WHAT YOU SHOULD DO
Select and copy out every line in the records containing "Luna".

DATA SUPPLIED
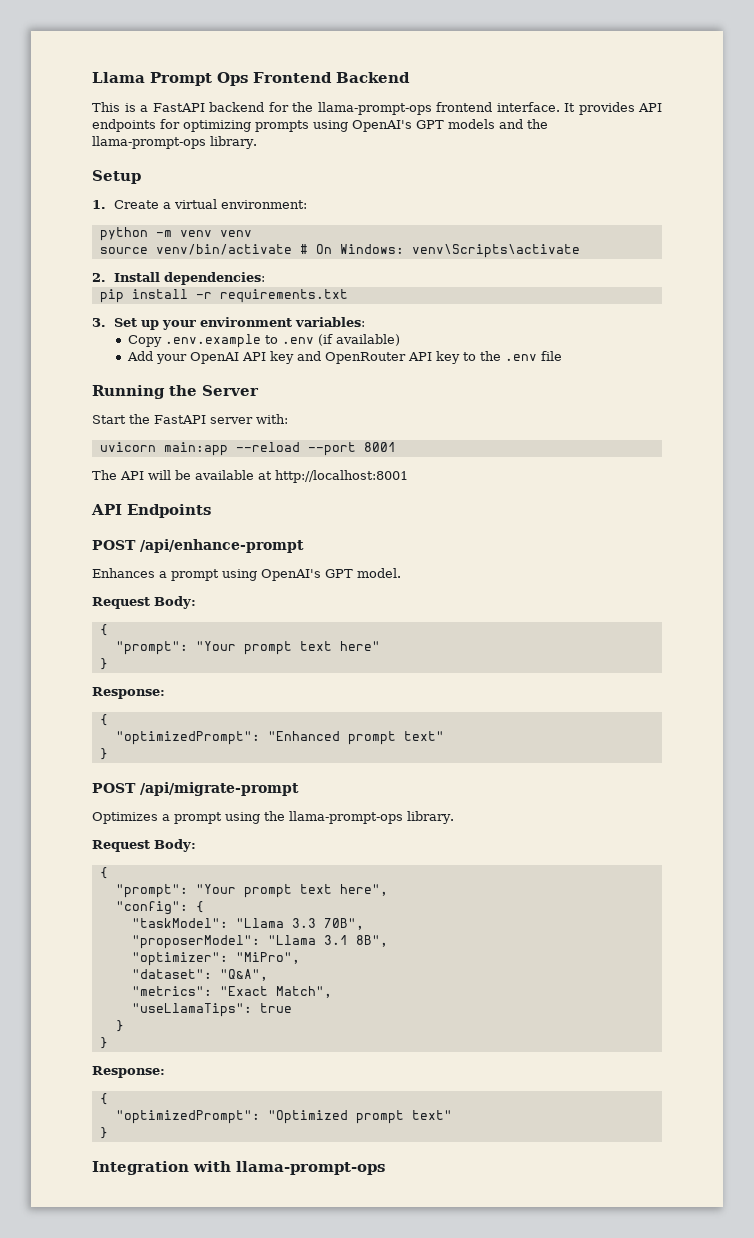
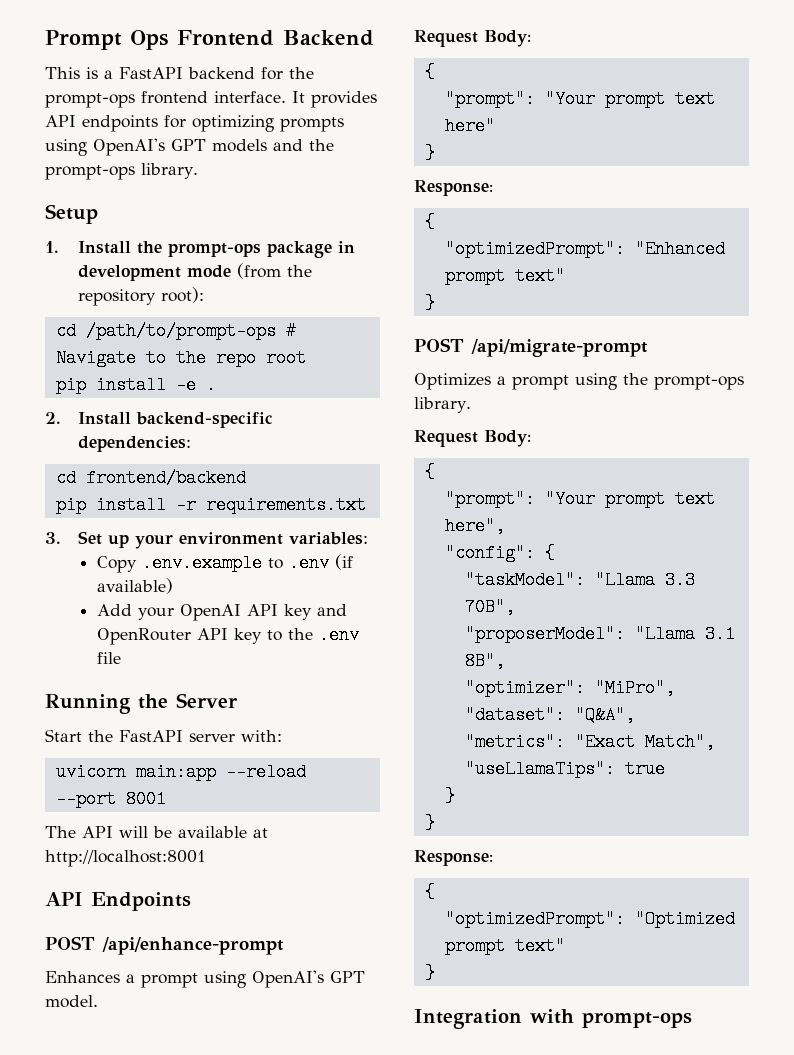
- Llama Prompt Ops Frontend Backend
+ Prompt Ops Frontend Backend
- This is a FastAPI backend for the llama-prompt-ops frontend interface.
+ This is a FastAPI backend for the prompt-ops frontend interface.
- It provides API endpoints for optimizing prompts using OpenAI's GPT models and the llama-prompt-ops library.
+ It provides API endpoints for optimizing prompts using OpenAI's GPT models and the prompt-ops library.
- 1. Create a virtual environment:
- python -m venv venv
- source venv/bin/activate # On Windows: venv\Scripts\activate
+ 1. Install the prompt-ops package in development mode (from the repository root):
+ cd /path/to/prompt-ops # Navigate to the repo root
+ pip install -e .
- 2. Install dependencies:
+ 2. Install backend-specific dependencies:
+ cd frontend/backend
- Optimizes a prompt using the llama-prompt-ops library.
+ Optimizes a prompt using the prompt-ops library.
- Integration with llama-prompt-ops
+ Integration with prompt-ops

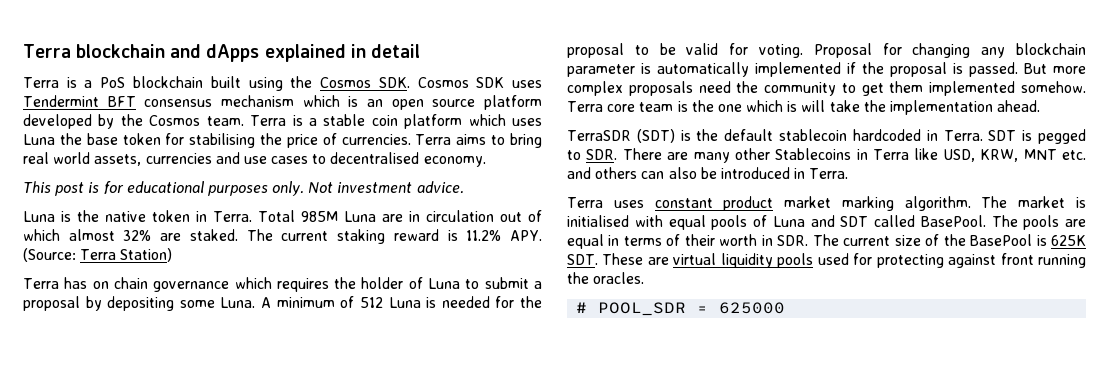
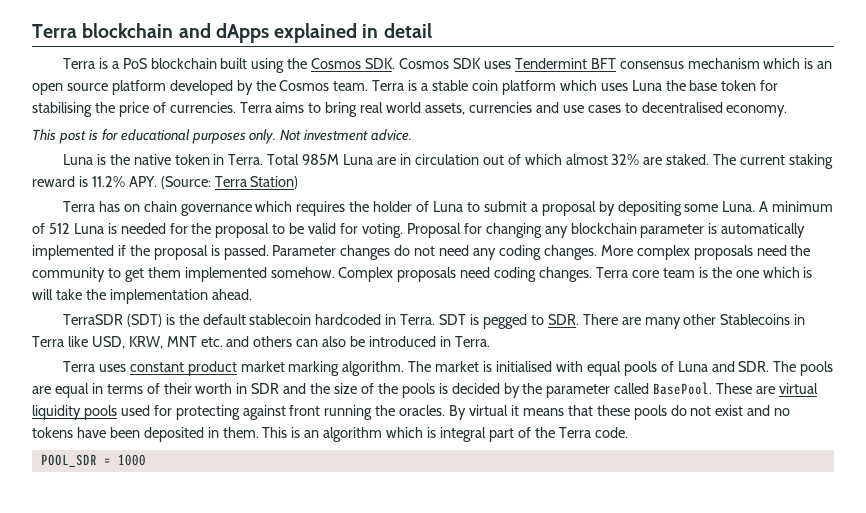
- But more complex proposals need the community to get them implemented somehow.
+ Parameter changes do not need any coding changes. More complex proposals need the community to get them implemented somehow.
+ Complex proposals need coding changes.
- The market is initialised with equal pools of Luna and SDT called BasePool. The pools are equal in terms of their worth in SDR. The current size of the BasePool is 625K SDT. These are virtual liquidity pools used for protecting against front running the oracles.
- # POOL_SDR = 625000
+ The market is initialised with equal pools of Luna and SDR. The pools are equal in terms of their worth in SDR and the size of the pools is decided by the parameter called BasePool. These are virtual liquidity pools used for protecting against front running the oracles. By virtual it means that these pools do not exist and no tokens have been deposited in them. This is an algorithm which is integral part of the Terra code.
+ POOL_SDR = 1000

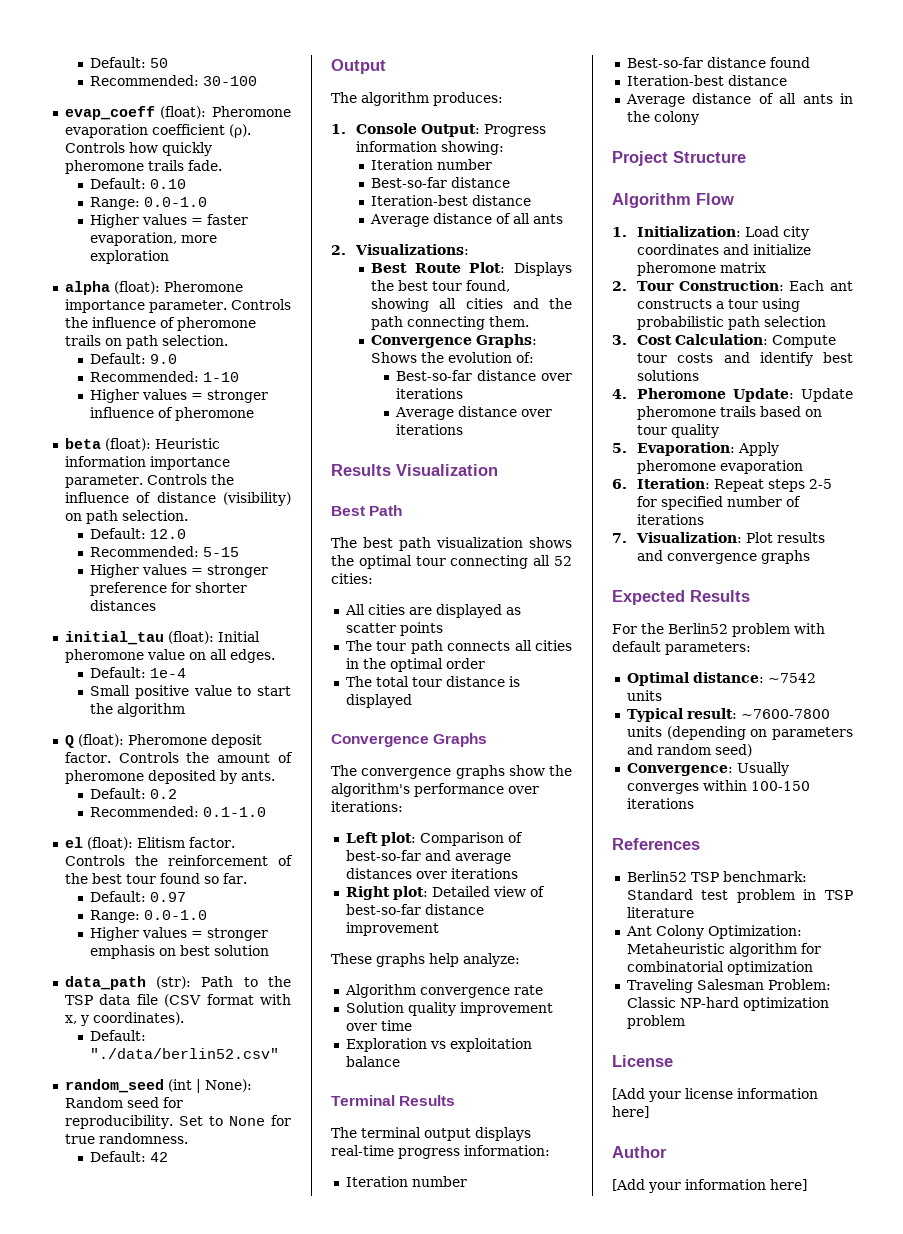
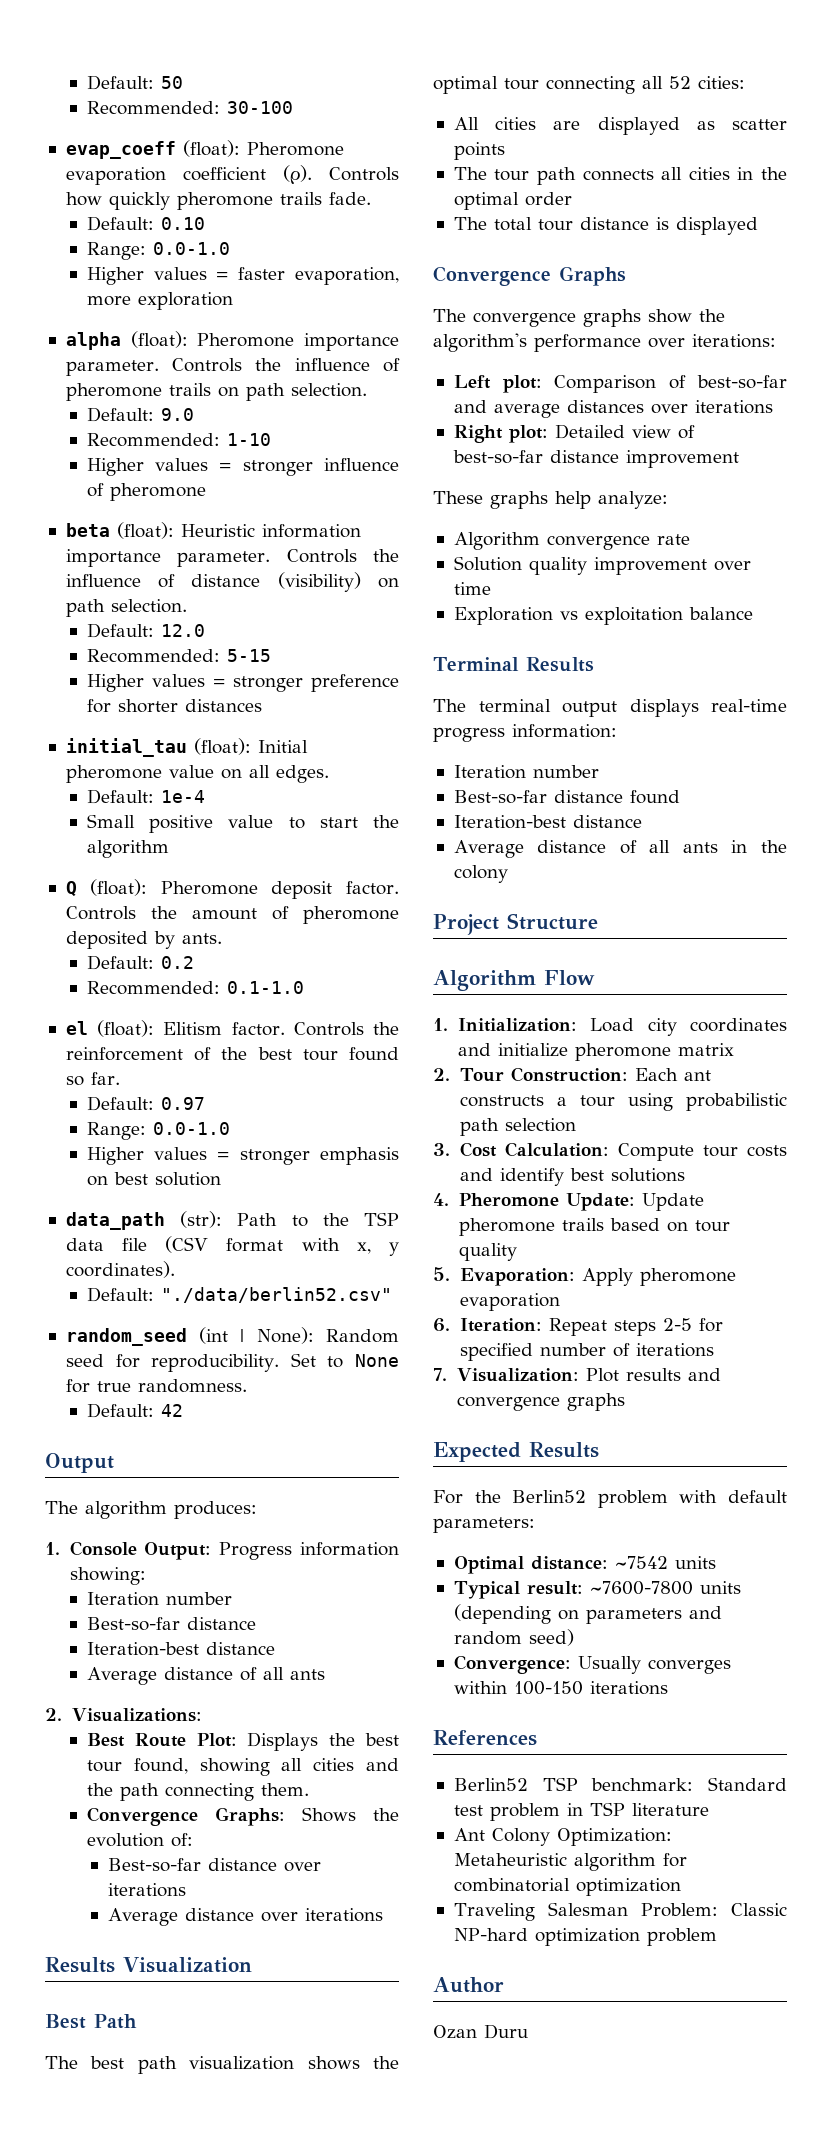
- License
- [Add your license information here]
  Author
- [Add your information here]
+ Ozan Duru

ANSWER SECTION
- The market is initialised with equal pools of Luna and SDT called BasePool. The pools are equal in terms of their worth in SDR. The current size of the BasePool is 625K SDT. These are virtual liquidity pools used for protecting against front running the oracles.
+ The market is initialised with equal pools of Luna and SDR. The pools are equal in terms of their worth in SDR and the size of the pools is decided by the parameter called BasePool. These are virtual liquidity pools used for protecting against front running the oracles. By virtual it means that these pools do not exist and no tokens have been deposited in them. This is an algorithm which is integral part of the Terra code.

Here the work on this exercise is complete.